-- What to do --
Set down the data below word for word, and leave the images aside.

-- Data section --
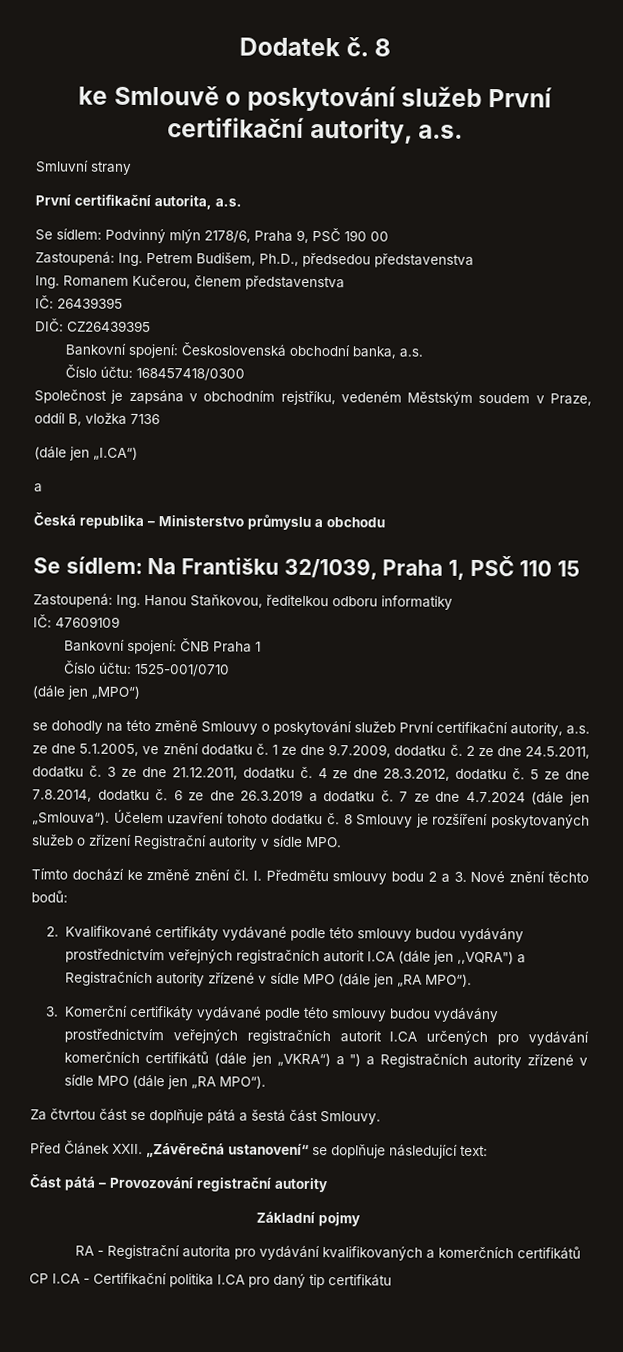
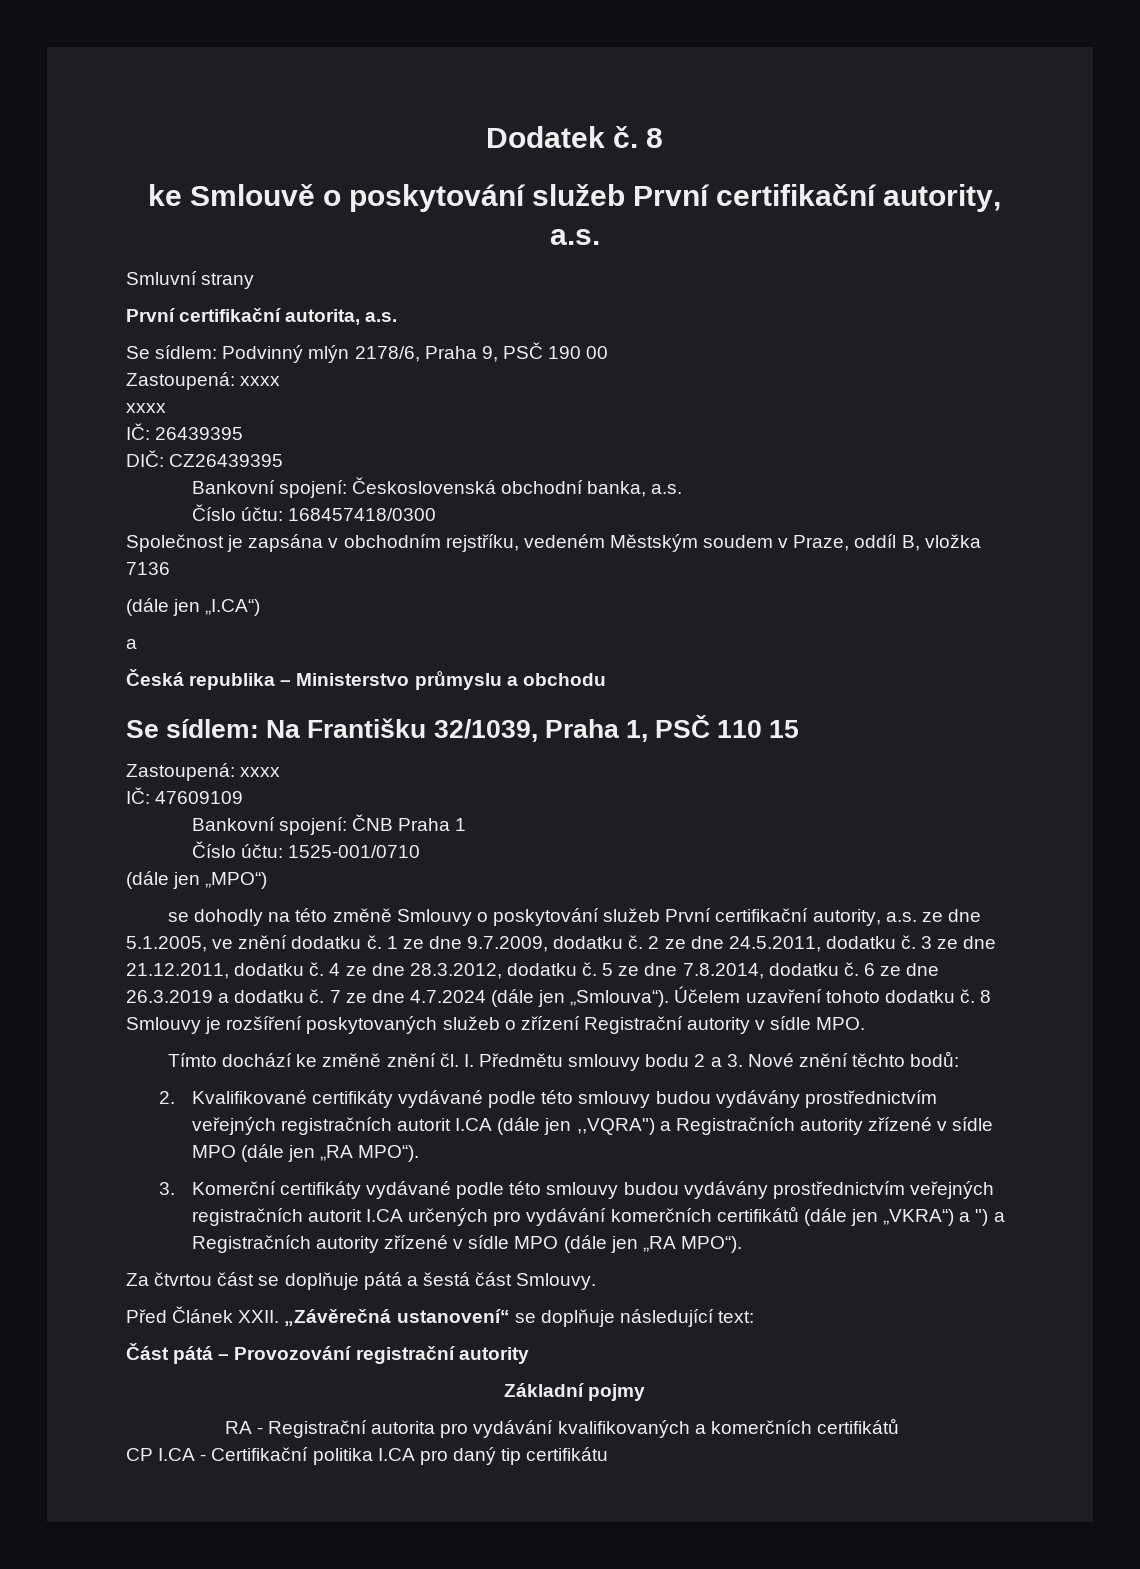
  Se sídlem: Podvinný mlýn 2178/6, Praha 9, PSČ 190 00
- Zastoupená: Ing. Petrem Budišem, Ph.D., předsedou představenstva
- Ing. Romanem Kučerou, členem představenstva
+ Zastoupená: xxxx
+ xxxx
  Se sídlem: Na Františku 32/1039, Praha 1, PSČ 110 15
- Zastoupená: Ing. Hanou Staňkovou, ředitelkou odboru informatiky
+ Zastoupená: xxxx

-- Response to this exercise --
  Se sídlem: Podvinný mlýn 2178/6, Praha 9, PSČ 190 00
- Zastoupená: Ing. Petrem Budišem, Ph.D., předsedou představenstva
- Ing. Romanem Kučerou, členem představenstva
+ Zastoupená: xxxx
+ xxxx
  Se sídlem: Na Františku 32/1039, Praha 1, PSČ 110 15
- Zastoupená: Ing. Hanou Staňkovou, ředitelkou odboru informatiky
+ Zastoupená: xxxx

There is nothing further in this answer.